● Your task
Filter the entries and keep only the lines where the string "solid" appears.

Records contained in a dataset
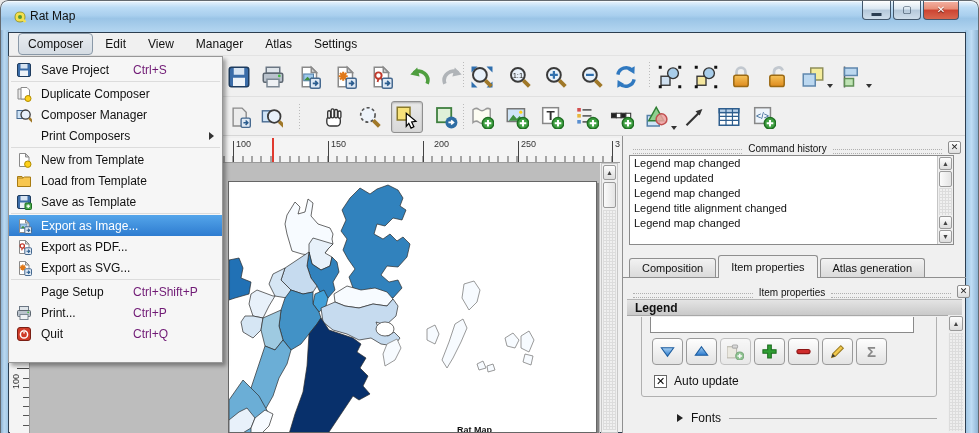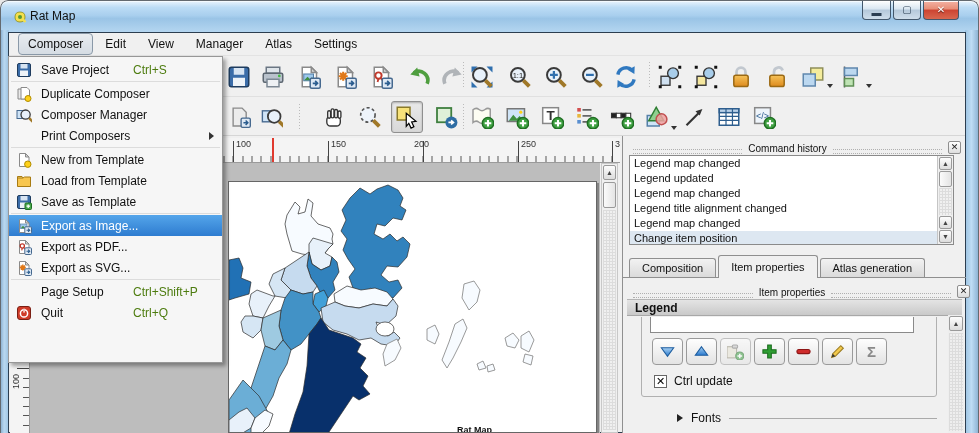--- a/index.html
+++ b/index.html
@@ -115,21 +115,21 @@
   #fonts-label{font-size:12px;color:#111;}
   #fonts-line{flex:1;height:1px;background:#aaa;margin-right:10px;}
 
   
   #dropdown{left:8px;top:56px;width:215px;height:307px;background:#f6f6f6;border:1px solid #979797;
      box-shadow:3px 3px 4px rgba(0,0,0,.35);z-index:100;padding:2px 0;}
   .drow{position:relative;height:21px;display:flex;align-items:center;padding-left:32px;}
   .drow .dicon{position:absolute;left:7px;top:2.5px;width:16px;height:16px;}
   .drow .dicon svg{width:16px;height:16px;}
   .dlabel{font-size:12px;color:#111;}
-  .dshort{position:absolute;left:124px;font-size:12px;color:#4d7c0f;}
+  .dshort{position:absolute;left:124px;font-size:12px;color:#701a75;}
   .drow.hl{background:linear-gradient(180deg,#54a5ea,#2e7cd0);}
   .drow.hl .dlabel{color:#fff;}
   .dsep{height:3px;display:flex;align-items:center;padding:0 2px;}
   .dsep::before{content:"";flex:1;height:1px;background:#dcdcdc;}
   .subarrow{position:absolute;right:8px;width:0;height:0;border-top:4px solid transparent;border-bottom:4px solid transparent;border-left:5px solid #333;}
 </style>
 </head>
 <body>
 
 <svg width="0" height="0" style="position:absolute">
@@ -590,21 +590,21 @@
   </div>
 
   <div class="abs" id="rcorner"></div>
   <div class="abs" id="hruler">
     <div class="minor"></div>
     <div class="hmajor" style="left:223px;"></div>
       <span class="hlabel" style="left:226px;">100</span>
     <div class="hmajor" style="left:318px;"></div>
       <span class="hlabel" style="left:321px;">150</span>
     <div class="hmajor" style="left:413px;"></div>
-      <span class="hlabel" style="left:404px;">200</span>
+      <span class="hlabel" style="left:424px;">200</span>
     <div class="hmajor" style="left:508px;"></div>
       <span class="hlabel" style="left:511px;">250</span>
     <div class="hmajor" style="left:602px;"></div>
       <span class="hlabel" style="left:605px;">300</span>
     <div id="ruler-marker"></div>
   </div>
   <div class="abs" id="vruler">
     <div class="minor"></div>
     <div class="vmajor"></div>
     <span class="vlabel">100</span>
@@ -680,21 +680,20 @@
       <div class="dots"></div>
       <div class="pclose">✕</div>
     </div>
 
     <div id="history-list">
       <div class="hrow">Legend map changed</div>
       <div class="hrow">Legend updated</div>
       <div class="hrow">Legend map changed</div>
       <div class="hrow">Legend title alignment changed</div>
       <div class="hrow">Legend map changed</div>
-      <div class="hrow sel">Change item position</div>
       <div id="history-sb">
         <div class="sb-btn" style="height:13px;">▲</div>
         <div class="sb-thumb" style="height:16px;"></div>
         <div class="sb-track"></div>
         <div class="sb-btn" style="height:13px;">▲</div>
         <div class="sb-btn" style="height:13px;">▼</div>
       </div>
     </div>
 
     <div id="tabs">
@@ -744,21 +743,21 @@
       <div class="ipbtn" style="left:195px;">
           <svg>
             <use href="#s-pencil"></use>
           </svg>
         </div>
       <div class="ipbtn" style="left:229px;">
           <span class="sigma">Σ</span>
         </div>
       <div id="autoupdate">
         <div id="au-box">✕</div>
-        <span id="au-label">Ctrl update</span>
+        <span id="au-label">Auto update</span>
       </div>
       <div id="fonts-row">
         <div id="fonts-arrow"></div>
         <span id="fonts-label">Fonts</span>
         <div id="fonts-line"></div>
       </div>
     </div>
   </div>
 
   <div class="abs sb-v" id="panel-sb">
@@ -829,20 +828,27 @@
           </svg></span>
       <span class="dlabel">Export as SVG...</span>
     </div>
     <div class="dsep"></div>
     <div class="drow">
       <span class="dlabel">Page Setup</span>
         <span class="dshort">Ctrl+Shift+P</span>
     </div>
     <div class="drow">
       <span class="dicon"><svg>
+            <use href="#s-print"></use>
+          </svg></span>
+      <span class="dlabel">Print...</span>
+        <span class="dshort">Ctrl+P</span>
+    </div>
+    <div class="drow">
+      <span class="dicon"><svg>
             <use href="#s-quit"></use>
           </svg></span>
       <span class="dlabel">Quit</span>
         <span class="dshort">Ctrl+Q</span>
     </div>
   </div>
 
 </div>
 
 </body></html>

● Answer section
   #dropdown{left:8px;top:56px;width:215px;height:307px;background:#f6f6f6;border:1px solid #979797;
   .subarrow{position:absolute;right:8px;width:0;height:0;border-top:4px solid transparent;border-bottom:4px solid transparent;border-left:5px solid #333;}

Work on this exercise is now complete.